On 21 September 2016, the European Medicines Agency (“EMA”) issued a press release to announce that the assessment it carried out along with competent authorities in the EU Member States have confirmed that patients who take plasma-derived or urine-derived medicines do not face increased risk of contamination with the Zika virus.


Plasma-derived medicines, manufactured from human blood, are used to treat some serious blood conditions and to help fight infections. They include coagulation factors, that help blood to clot, and immunoglobulins, proteins that help antibodies develop.

Urine-derived medicines, manufactured from pooled human urine, include certain hormone-based treatments and urokinase products to help break up blood clots.

Therefore, both plasma- and urine-derived medicines are drugs produced from body fluids, which might be sourced from parts of the world where the Zika virus is prevalent. The assessment of the EU regulators was intended to determine, in case of plasma or urine coming from donors who had contracted the Zika virus, that there is no risk of the virus contaminating the final product and thus affecting the patients being treated with the product.

The EU regulators assessment

EMA’s Committee for Medicinal Products for Human Use (CHMP) assessed the potential risk arising from Zika virus for plasma-derived medicinal products. The Coordination Group for Mutual Recognition and Decentralised Procedures – Human (CMDh), responsible for the examination and coordination of questions relating to the marketing authorisation of human medicines in two or more EU Member States, coordinated the assessment by EU Member States on the potential risk from Zika virus for urine-derived medicinal products.
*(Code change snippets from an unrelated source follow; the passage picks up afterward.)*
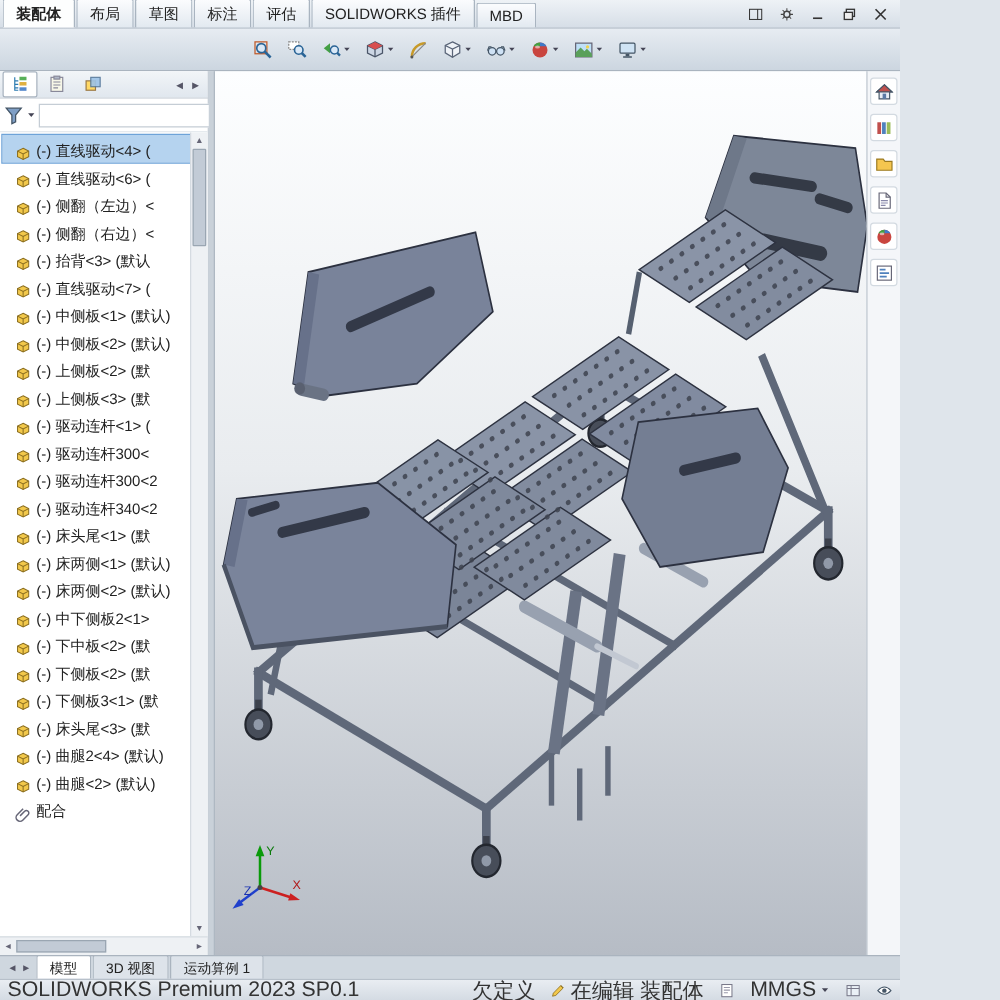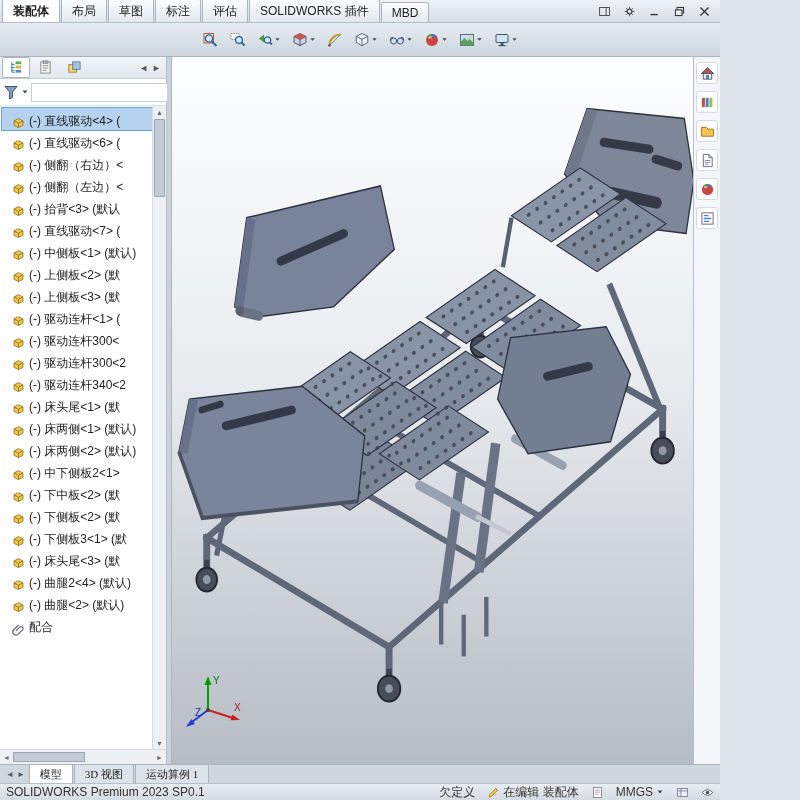--- a/index.html
+++ b/index.html
@@ -303,16 +303,16 @@
                   <path d="M2.5 4.8 8 7.6l5.5-2.8M8 7.6V13" fill="none" stroke="#8a6d1f"></path>
                 </svg>
               </span>
+              <span class="lbl">(-) 侧翻（左边）&lt;</span>
+            </li>
+            <li class="">
+              <span data-icon="component-icon">
+                <svg width="13" height="13" viewBox="0 0 16 16" xmlns="http://www.w3.org/2000/svg">
+                  <path d="M8 2 13.5 4.8v5.5L8 13 2.5 10.3V4.8z" fill="#f2c84b" stroke="#8a6d1f"></path>
+                  <path d="M2.5 4.8 8 7.6l5.5-2.8M8 7.6V13" fill="none" stroke="#8a6d1f"></path>
+                </svg>
+              </span>
               <span class="lbl">(-) 侧翻（右边）&lt;</span>
-            </li>
-            <li class="">
-              <span data-icon="component-icon">
-                <svg width="13" height="13" viewBox="0 0 16 16" xmlns="http://www.w3.org/2000/svg">
-                  <path d="M8 2 13.5 4.8v5.5L8 13 2.5 10.3V4.8z" fill="#f2c84b" stroke="#8a6d1f"></path>
-                  <path d="M2.5 4.8 8 7.6l5.5-2.8M8 7.6V13" fill="none" stroke="#8a6d1f"></path>
-                </svg>
-              </span>
-              <span class="lbl">(-) 侧翻（左边）&lt;</span>
             </li>
             <li class="">
               <span data-icon="component-icon">

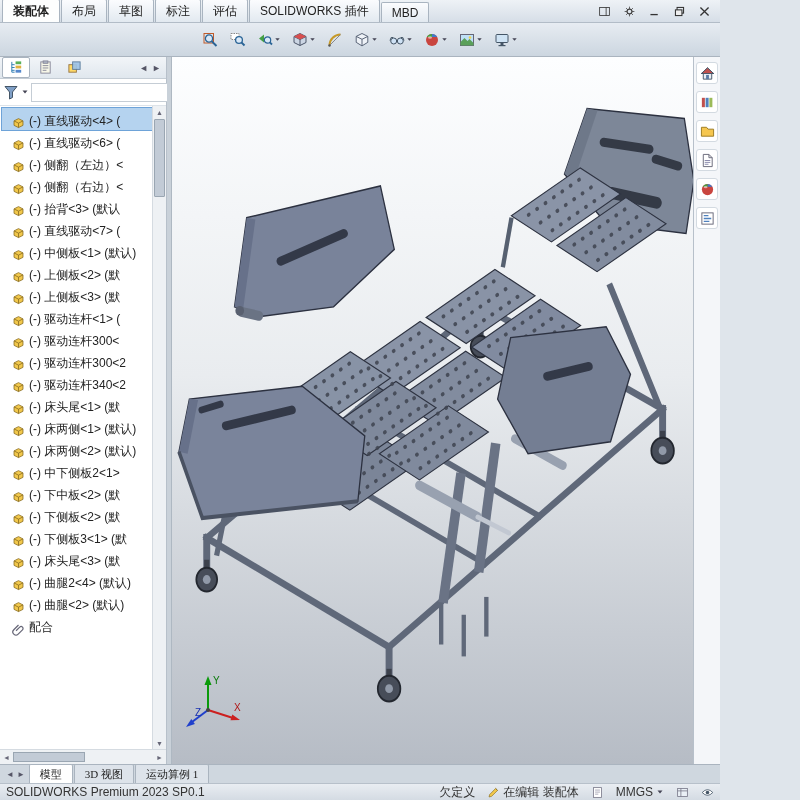--- a/index.html
+++ b/index.html
@@ -348,6 +348,15 @@
                   <path d="M2.5 4.8 8 7.6l5.5-2.8M8 7.6V13" fill="none" stroke="#8a6d1f"></path>
                 </svg>
               </span>
+              <span class="lbl">(-) 中侧板&lt;2&gt; (默认)</span>
+            </li>
+            <li class="">
+              <span data-icon="component-icon">
+                <svg width="13" height="13" viewBox="0 0 16 16" xmlns="http://www.w3.org/2000/svg">
+                  <path d="M8 2 13.5 4.8v5.5L8 13 2.5 10.3V4.8z" fill="#f2c84b" stroke="#8a6d1f"></path>
+                  <path d="M2.5 4.8 8 7.6l5.5-2.8M8 7.6V13" fill="none" stroke="#8a6d1f"></path>
+                </svg>
+              </span>
               <span class="lbl">(-) 上侧板&lt;2&gt; (默</span>
             </li>
             <li class="">

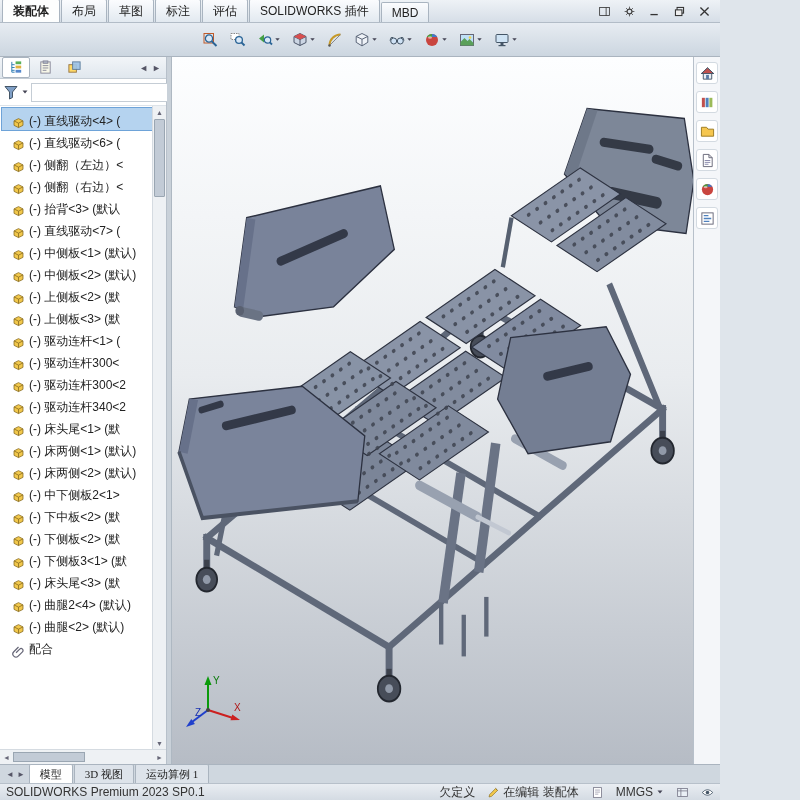--- a/index.html
+++ b/index.html
@@ -714,7 +714,7 @@
       <span>◄</span>
       <span>►</span>
     </span>
-    <div class="view-tabs" style="display:flex;align-items:flex-end;font-family:Liberation Serif, serif;">
+    <div class="view-tabs" style="display:flex;align-items:flex-end;">
         <div class="vtab active">模型</div>
         <div class="vtab">3D 视图</div>
         <div class="vtab">运动算例 1</div>

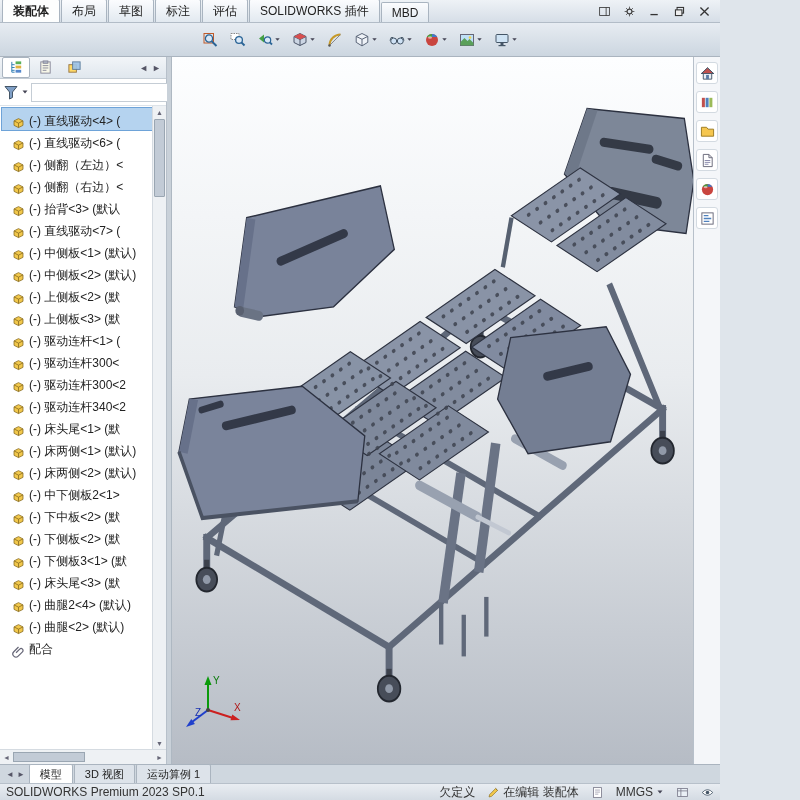--- a/index.html
+++ b/index.html
@@ -50,7 +50,7 @@
   .vt-arrows{font-size:8px;color:#556;display:flex;gap:3px;align-items:center;height:100%;padding:0 4px}
   .vtab{padding:2px 10px 1px;background:#dde3ea;border:1px solid #aab4bf;border-bottom:none;margin-right:1px;border-radius:2px 2px 0 0;font-size:11px;white-space:nowrap}
   .vtab.active{background:#fff}
-  .statusbar{height:16px;background:linear-gradient(#e9edf2,#d4dbe3);border-top:1px solid #b7c0ca;display:flex;align-items:center;padding:0 6px;font-size:12px;color:#333;flex:none}
+  .statusbar{height:16px;background:linear-gradient(#e9edf2,#d4dbe3);border-top:1px solid #b7c0ca;display:flex;align-items:center;padding:0 6px;font-size:17px;color:#333;flex:none}
   .sb-right{margin-left:auto;display:flex;gap:12px}
   .sb-item{display:flex;align-items:center;gap:3px}
   [data-icon]{display:inline-flex;align-items:center;justify-content:center;line-height:0}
The CHMP concluded in its assessment that manufacturing processes used for plasma-derived products efficiently inactivate or remove the virus from the final product. These manufacturing processes include the use of solvents or detergents, pasteurisation (liquid heat inactivation) and virus filtration. As the CHMP considers these processes to be sufficient to ensure that patients are not contaminated with the Zika virus, no additional safety measures such as the testing or exclusion of certain plasma donors was considered necessary.

As regards urine-derived products, the CMDh concluded its assessment with the finding that the manufacturing processes for these products, containing complementary steps with inactivation/removal capacity, are sufficient to ensure Zika virus safety of these products. Thus, no additional safety measures such as the screening or exclusion of certain plasma donors was considered necessary for these products as currently authorised in the EU. The CMDh however states that, in view of the current spread of Zika virus, product-specific risk assessment should be updated on a regular basis.

The conclusions of these assessments on the virus safety of plasma- and urine-derived medicines can be found in the report from the CHMP’s Biologics Working Party (BWP) dated 21 September 2016.